完好的裙面,好巧的心思。
“宸儿为了母妃,这女儿的工夫都下得。”做得又这般好看。
“宁心,再取拿披风来,仔细外面有风。”我不回宁妃的话,又命人去拿披风,在宁妃眼里,圣上越发的体贴了。
宁妃终于收拾停当,她抱着肚子,我又半抱半扶着她,逛起了御花园。原本只想在后花园里逛逛就行了,可冬天实在没什么可看的,于是宁妃兴起,非要去明玉湖逛一圈,一路衣裙翻飞,宁妃见宫人的眼光都停留在自己身上,好不得意。
“听说宸儿想改了远芳亭的名字?”我们一行慢慢地走着,宁妃开口问道。
“嗯,想改来着,可一直没有想到合适的名字,就搁了下来。”圣上喜欢改名,宫里人都知道。
“母妃到是喜欢远芳这个名字,那还是……”
宁妃说到一半,半路胧儿一行人插了进来。
“胧儿参见圣上,圣上万安,母妃吉祥。”
宁妃见胧儿打断了自己,不自觉地皱起了眉。心道怎么七七四十九日过得这般快,早知道就说它个一年半载了。
“母妃,你怎么不高兴见到胧儿似的,胧儿可是想母妃得紧。
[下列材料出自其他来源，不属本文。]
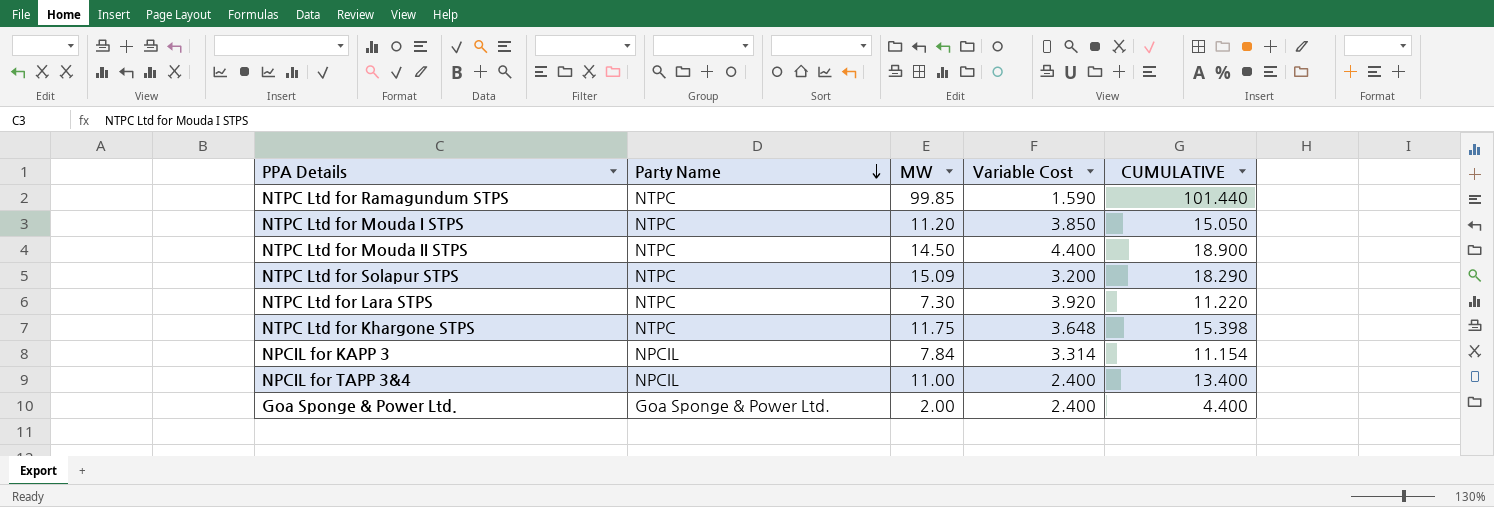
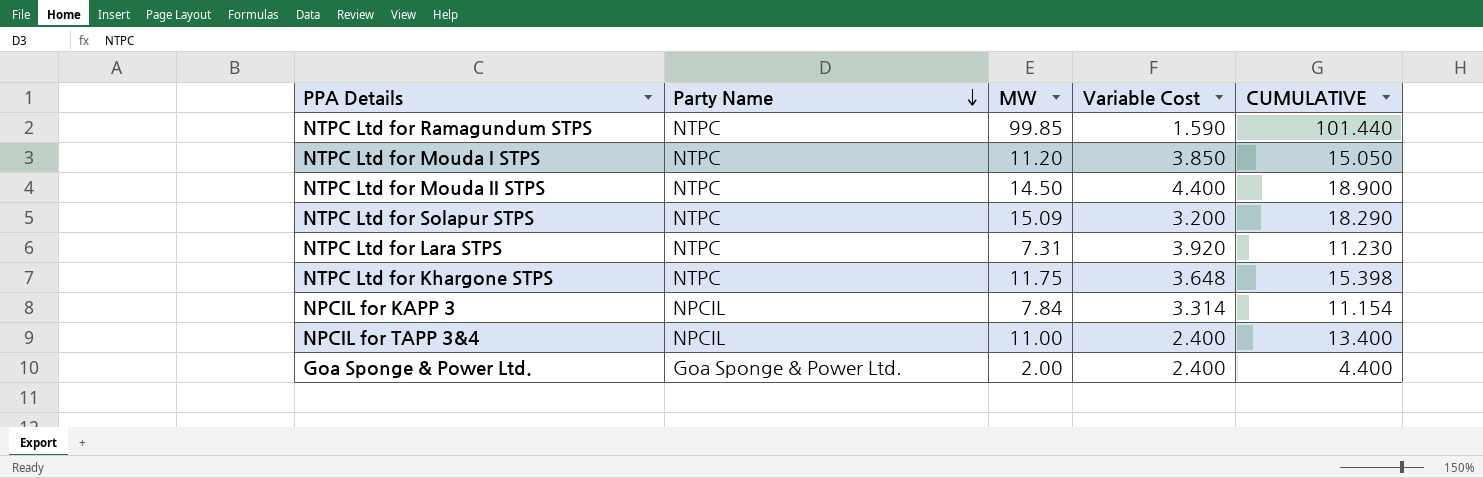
NTPC Ltd for Lara STPS | MW: 7.30 -> 7.31
NTPC Ltd for Lara STPS | CUMULATIVE: 11.220 -> 11.230

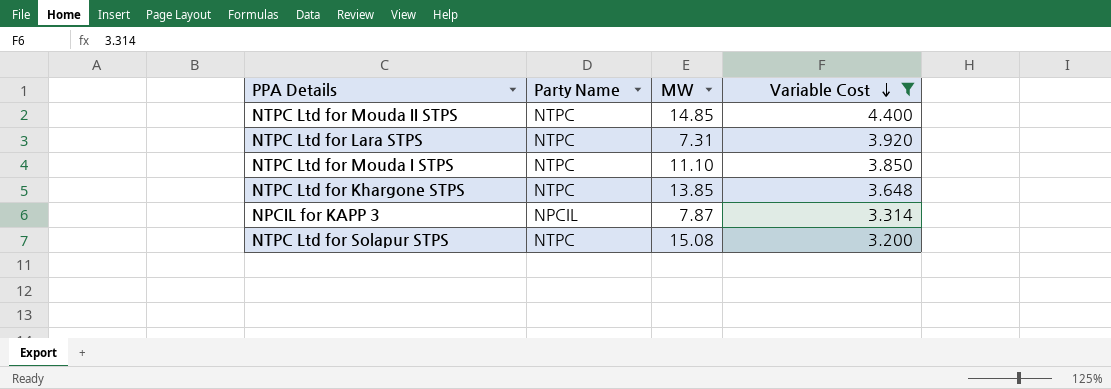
filter: none -> Variable Cost >= 3.200
row order: Party Name descending -> Variable Cost descending
column CUMULATIVE | formula: [MW] + [Variable Cost] -> none
NTPC Ltd for Mouda II STPS | MW: 14.50 -> 14.85
NTPC Ltd for Mouda I STPS | MW: 11.20 -> 11.10
NTPC Ltd for Khargone STPS | MW: 11.75 -> 13.85
NPCIL for KAPP 3 | MW: 7.84 -> 7.87
NTPC Ltd for Solapur STPS | MW: 15.09 -> 15.08

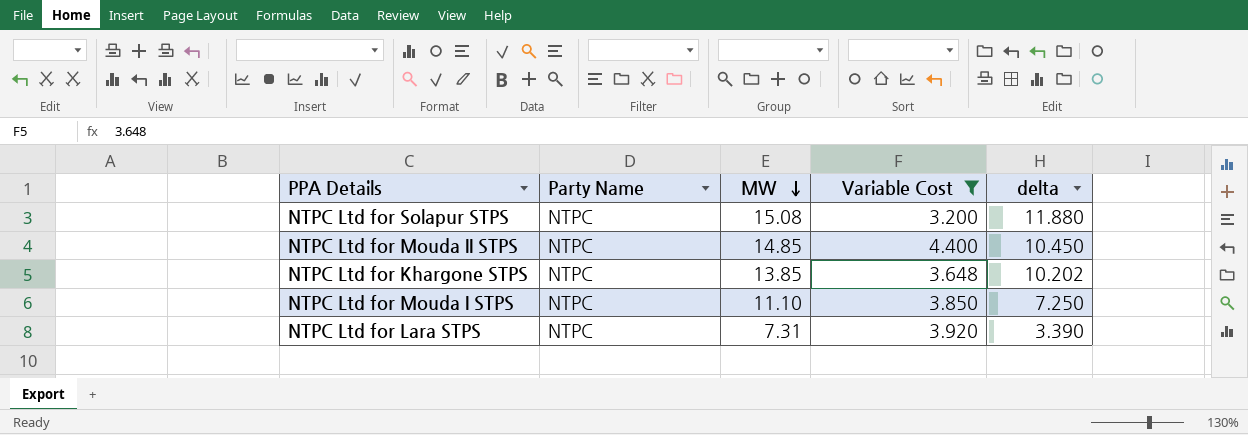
row order: Variable Cost descending -> MW descending
column delta | formula: none -> [MW] - [Variable Cost]
row NPCIL for KAPP 3: NPCIL | 7.87 | 3.314 -> none

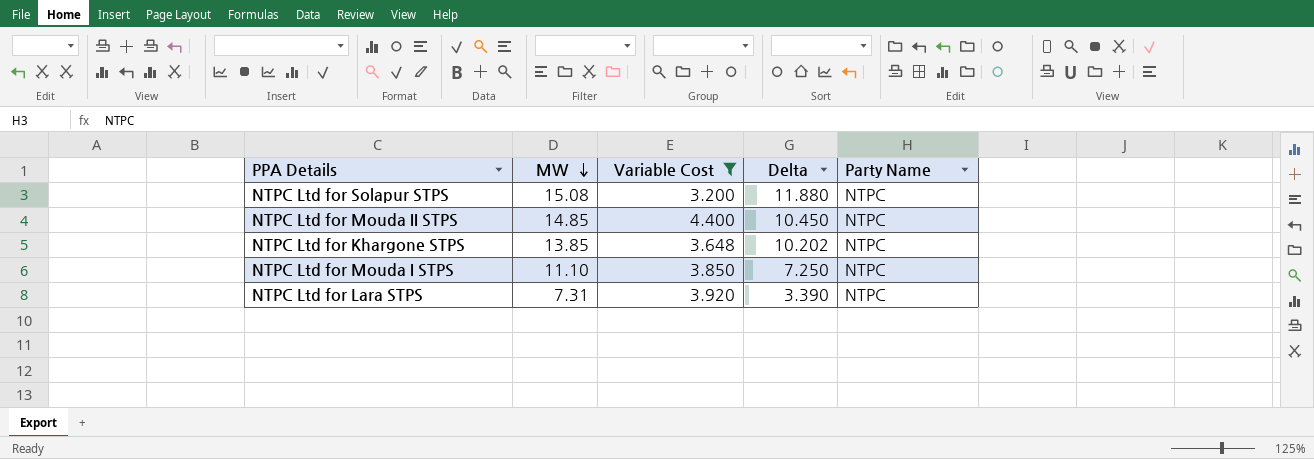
column name: delta -> Delta
column Party Name | position: 2 -> 5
在念先殿里头,胧儿日夜为母妃,还有弟弟们祈福呢。”这话原是讨好,可宁妃脾气越发古怪,看胧儿就是不顺眼。
“什么弟弟,胧儿慎言,本宫腹中怀的,可是圣上的皇长子。”宁妃冷冷地喝斥道。
“是……是胧儿不懂事,母妃不要生气。圣上……!”胧儿委屈得往我靠近,我只好腾出一只手来搂住她。
可宁妃见胧儿如此,道是争宠来了,便又开始装肚子疼。
“啊哟……宸儿,都是你的好皇儿,他们又踢我,啊哟……!”说着还把全身的重量挂到我身上。
我差点吃不住宁妃突然倒过来的份量,赶紧松开胧儿改为两手扶抱着她。
“母妃没事吧,来人呐,传轿子来。”
我可抱不动现在的宁妃,于是传了她的凤辇来把人抬回去,留下独自吃冷风的胧儿立在御道上。
“小谨,本宫吩咐的药准备好了没有?”这些日子胧儿被关在念先殿,外面全靠小谨打点。
“娘娘,早就准备好了,奴婢一直贴身收着呢。”
“嗯,回宫吧。”
“喏。”
胧儿不再看我们离去的方向,慢慢走回玉德宫后拿出容爷爷的那本医书,又仔细翻看了几页,盘算着这之前按着书上写的用药,药效是否有效还未可知,但这让产妇血崩的药,自己还是知道的,不外乎红花、王不留行这些,自己都让小谨准备好了,如今万事俱备,就等母妃进承乾宫了。
作者有话要说:
☆、流动的风载不动许多情愁
这天宁妃破天荒地赶我出凤仪宫,平日里恨不得一天十二个时辰粘着我的人,今天居然让我多去御书房用功。。。。。。
左右无事,便打算招秋家人进宫,问问那些装备做出来了没有,如果做好了,也给我弄一套现成的,许久没有骑马了,上次打猎还是坐的小型战车。不过想想还是先去凤求凰转转,作为名义上的老板也得出点力才好意思多分点红。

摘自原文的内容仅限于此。